C’est dans la section roman que j’ai découvert le dernier ouvrage de cet éminent géo-politologue français, fondateur et directeur de l'Institut de relations internationales et stratégiques (IRIS) créé il y a 30 ans, plusieurs fois invité à des séminaires et des conférences au Liban.
La quatrième de couverture semblait répondre au genre proposé : « Une vague d’attentats islamistes plonge la France dans l’effroi et vient chambouler l’agenda réformiste du nouveau président... Pascal Boniface nous entraîne dans un récit captivant où se mêlent situations tragiques, portraits savoureux et rebondissements surprenants. »
Aucune hésitation, il fallait découvrir la première fiction de cet analyste hors pair qui décortique le monde et l’explique en termes clairs, sans équivoque. Auteur de plus de 60 ouvrages sur la géopolitique, traduit abondamment, très suivi sur les réseaux sociaux, il a pourtant été combattu par les médias et les intellectuels sur lesquels il tape très fort dans un essai publié en 2011 intitulé « Les intellectuels faussaires », dans lequel il dénonce les dérives déontologiques et le « traitement démagogique de l’information ». Son franc-parler et son courage pour nommer les choses lui ont valu de nouveau les foudres d’une grande frange de l’intelligentsia à la sortie en 2014 de son livre « Peut-on critiquer Israël ? » à la suite duquel il est traité d’antisémite ce qui lui a depuis attiré beaucoup d’ennemis. Il avait déjà en 2001 adressé une lettre au Président François Hollande jugeant sa ligne politique trop favorable à Israël.
Blacklisté par France Inter, France Culture et Le Monde, il est mis quelque peu à l’index et semble être moins invité aux débats.
Est-ce pour cela qu’il a senti le besoin de s’exprimer en « racontant » ce qu’il avait sur le cœur ? On pourrait interpréter ainsi la surenchère infernale qu’il a imaginée « dans le débat médiatique, pesant sur l’opinion et les responsables politiques qui s’entredéchirent », exposant « d’une façon hyperréaliste » cet « emballement implacable » des «différentes protagonistes, ballotés entre convictions, positionnements tactiques et intérêts à court terme ».
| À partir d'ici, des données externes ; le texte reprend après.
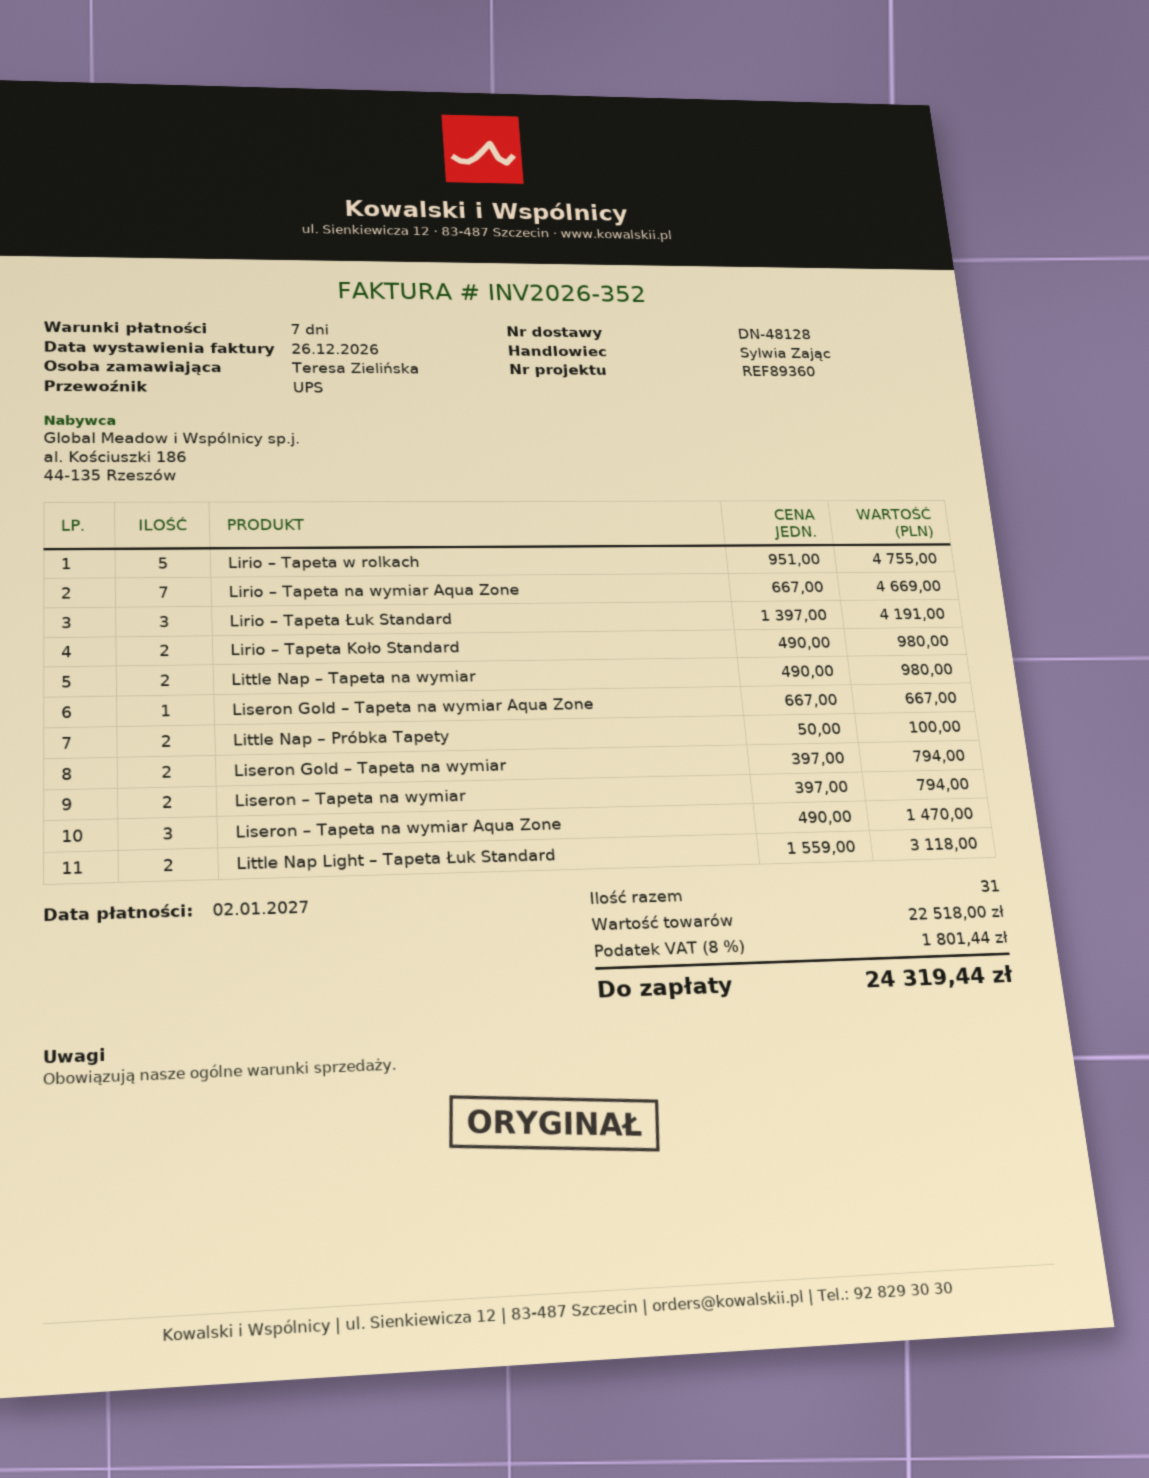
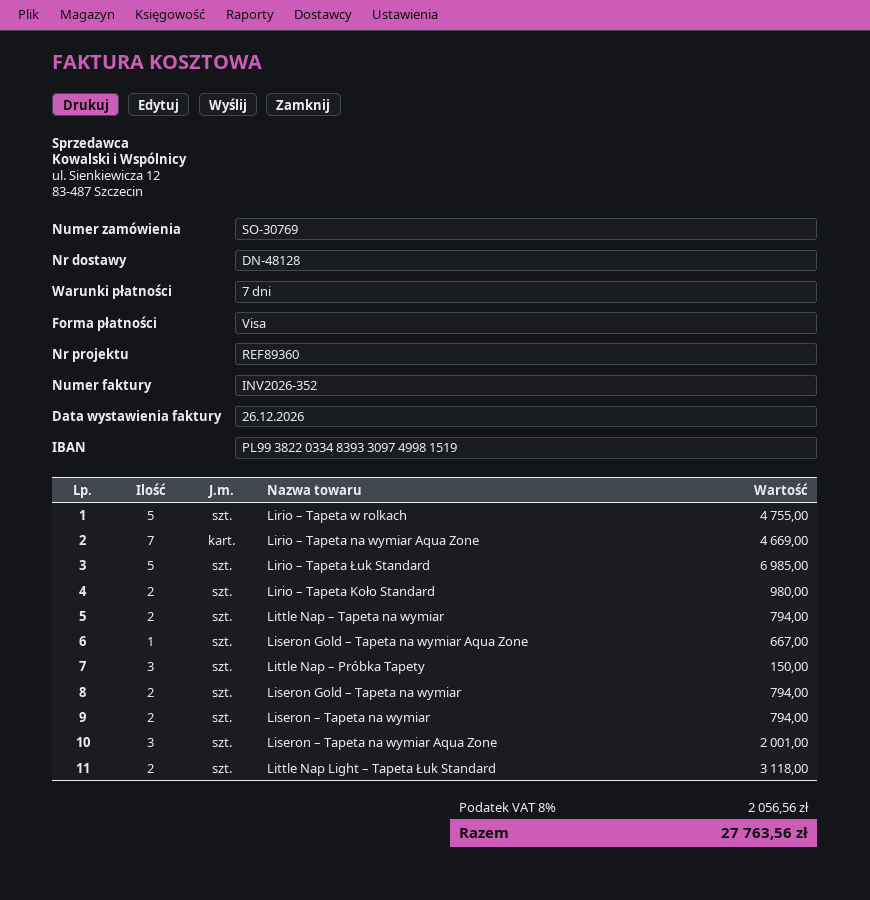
Lirio – Tapeta Łuk Standard: 3 for 4191.00 -> 5 for 6985.00
Little Nap – Tapeta na wymiar: 2 for 980.00 -> 2 for 794.00
Little Nap – Próbka Tapety: 2 for 100.00 -> 3 for 150.00
Liseron – Tapeta na wymiar Aqua Zone: 3 for 1470.00 -> 3 for 2001.00
tax: 8% = 1801.44 -> 8% = 2056.56
total: 24319.44 -> 27763.56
Le lecteur pourrait être certainement tenté de rentrer dans le secret des responsables politiques et démasquer leurs zones d’ombres : démagogie, impuissance des pouvoirs publics, appétit vorace des profiteurs, prétendus experts commentateurs.... L’hyper-réalisme du « Bateau ivre » est emprunté aux essais éclairants de Boniface mais risquerait probablement de décevoir celui qui veut s’évader dans un roman. Car si le sujet est fort intéressant, la lecture peine toutefois à avancer. Au pessimisme sensible depuis le début du livre, le format romanesque est plutôt difficile à suivre, chaque personnage étant présenté et suivi séparément dans son parcours et son action.
« Comprendre le monde, Les relations internationales expliquées à tous », (qui en est à 6ème édition en 2021), ses capsules vidéo, son blog, ses analyses claires sur les enjeux internationaux et sur l’évolution du monde... le contenu de qualité des écrits de Pascal Boniface n’aurait peut-être pas besoin d’être romancé !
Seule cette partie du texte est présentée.